Overnight, that list disappeared. And the review went through an extraordinary transformation. It was replaced with very, very weak text around a review that would conduct a “dialogue” with countries “willing to do so.
Also, and even more worrying, was the disappearance of a fundamental task for that review – that it would calculate the aggregate effect of these INDC’s and compare them against the globally agreed warming limit of 2˚C.
Why should this matter?
The scientists I work with on the Climate Action Tracker have, this last week, looked at how the pledges and policies made by Governments actually add up and measure against the globally agreed limit of 2˚C warming.
They did have some good news on the new pledges by China, the EU and the US, but they also had some problems, both with China, which hasn’t provided enough data so the scientists could calculate the effect of its pledge, and also Australia, who’re notorious in their fudging of numbers and gaming of the Kyoto Protocol rules.
Australia is confident of meeting its (tiny) Kyoto target, despite Tony Abbott’s unraveling of the comprehensive climate legislation introduced by Julia Gillard. NGO’s have been puzzled at Australia’s confident statements about meeting their target – but now we know why: Kyoto rules allow Australia to increase their energy and industry emissions by 47-59 percent above the 1990 baseline – but still meet their target.
So. If all these Governments submit their intended climate actions to the UNFCCC in April, but nobody actually looks at what they add up to, how will we know how good the Paris agreement will be? If the scientists can’t add up these figures, how can anyone else accurately judge the climate action they’re all so desperately trying to avoid anyone scrutinising?
Night is now falling. There’s no sign of anybody agreeing anything right now. I’m off to dinner, while the media lurk around the conference centre, waiting hopefully for an outcome that may or may not be soon, and may or may not be good.
To finish on a lighter note (well, sort of): one mantra of the youth seen at the talks today is that
we’ve been negotiating all their lives.
(HT: the fabulous perudeawakening tumblr)
Let’s just hope it doesn’t come to this…
more to come …
Rather than ask countries to offer and then add up to see if the target will be reached, what are the odds of agreeing a temperature target e.g. 2 degrees and then calculating the global changes required to attain that and then put all the countries in the room and they can’t leave (metaphorically) until the total of their pledges add up to the necessary required change?
Some uncomfortable compromises are going to have to be made, that’s unavoidable.
absolutely that would be by far the best way to approach it. You’d think.
Cindy
Reading online I see that there is an annex attached to the Lima deal containing the current draft of the negotiating text for the Paris COP next year. It sets out various options for GHG emission targets.

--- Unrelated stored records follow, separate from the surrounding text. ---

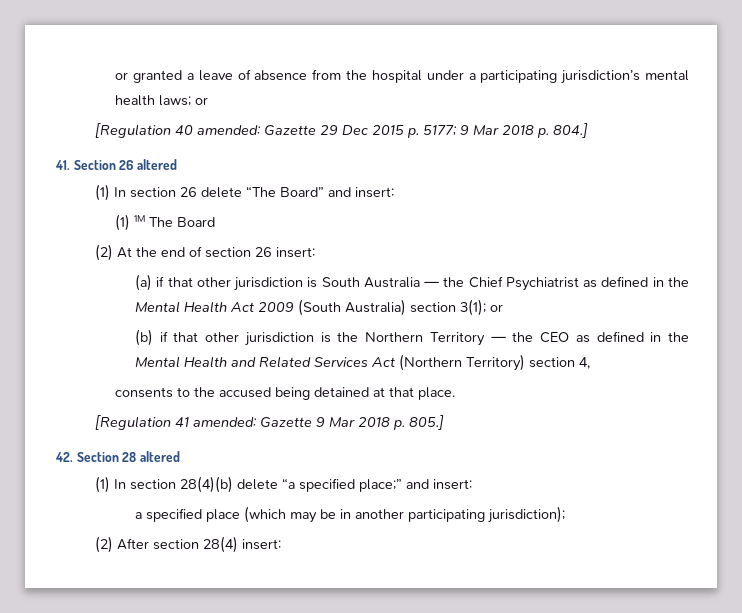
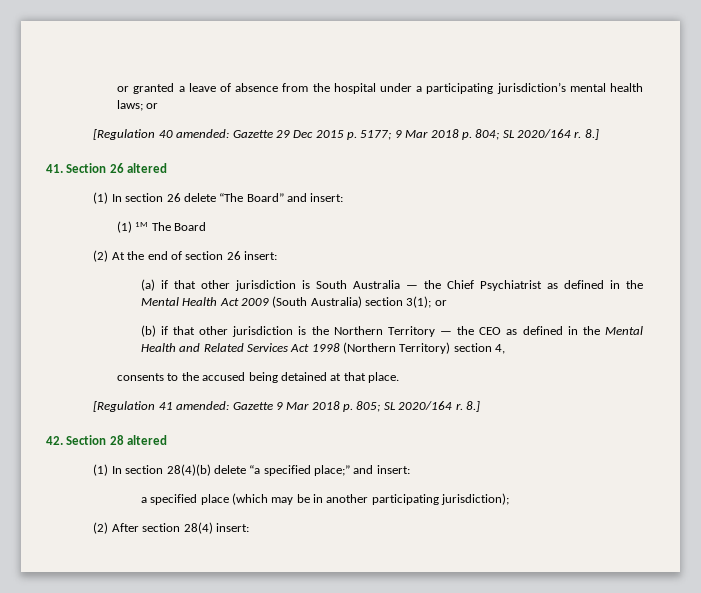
- [Regulation 40 amended: Gazette 29 Dec 2015 p. 5177; 9 Mar 2018 p. 804.]
+ [Regulation 40 amended: Gazette 29 Dec 2015 p. 5177; 9 Mar 2018 p. 804; SL 2020/164 r. 8.]
- (b) if that other jurisdiction is the Northern Territory — the CEO as defined in the Mental Health and Related Services Act (Northern Territory) section 4,
+ (b) if that other jurisdiction is the Northern Territory — the CEO as defined in the Mental Health and Related Services Act 1998 (Northern Territory) section 4,
- [Regulation 41 amended: Gazette 9 Mar 2018 p. 805.]
+ [Regulation 41 amended: Gazette 9 Mar 2018 p. 805; SL 2020/164 r. 8.]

http://unfccc.int/files/meetings/lima_dec_2014/in-session/application/pdf/adp2-7_3_10dec2014t_np.pdf
Reading it through, I can see only one option that goes even close to preventing 4 celsius degrees of warming. It reads:
3.1 Option (a): Ensuring significant global greenhouse gas emission reductions over the next few decades or a 40–70 per cent reduction in global greenhouse gas emissions below 2010 levels by 2050 and near-zero emissions of CO2 and other long-lived greenhouse gases by the end of the century;
Should we assume that this is the text being discussed at the moment and in the lead up to Paris? If so, it would be helpful to have follow up items focussing on the options in the text, and why a simple target like ‘net zero emissions by 2050’ is essential.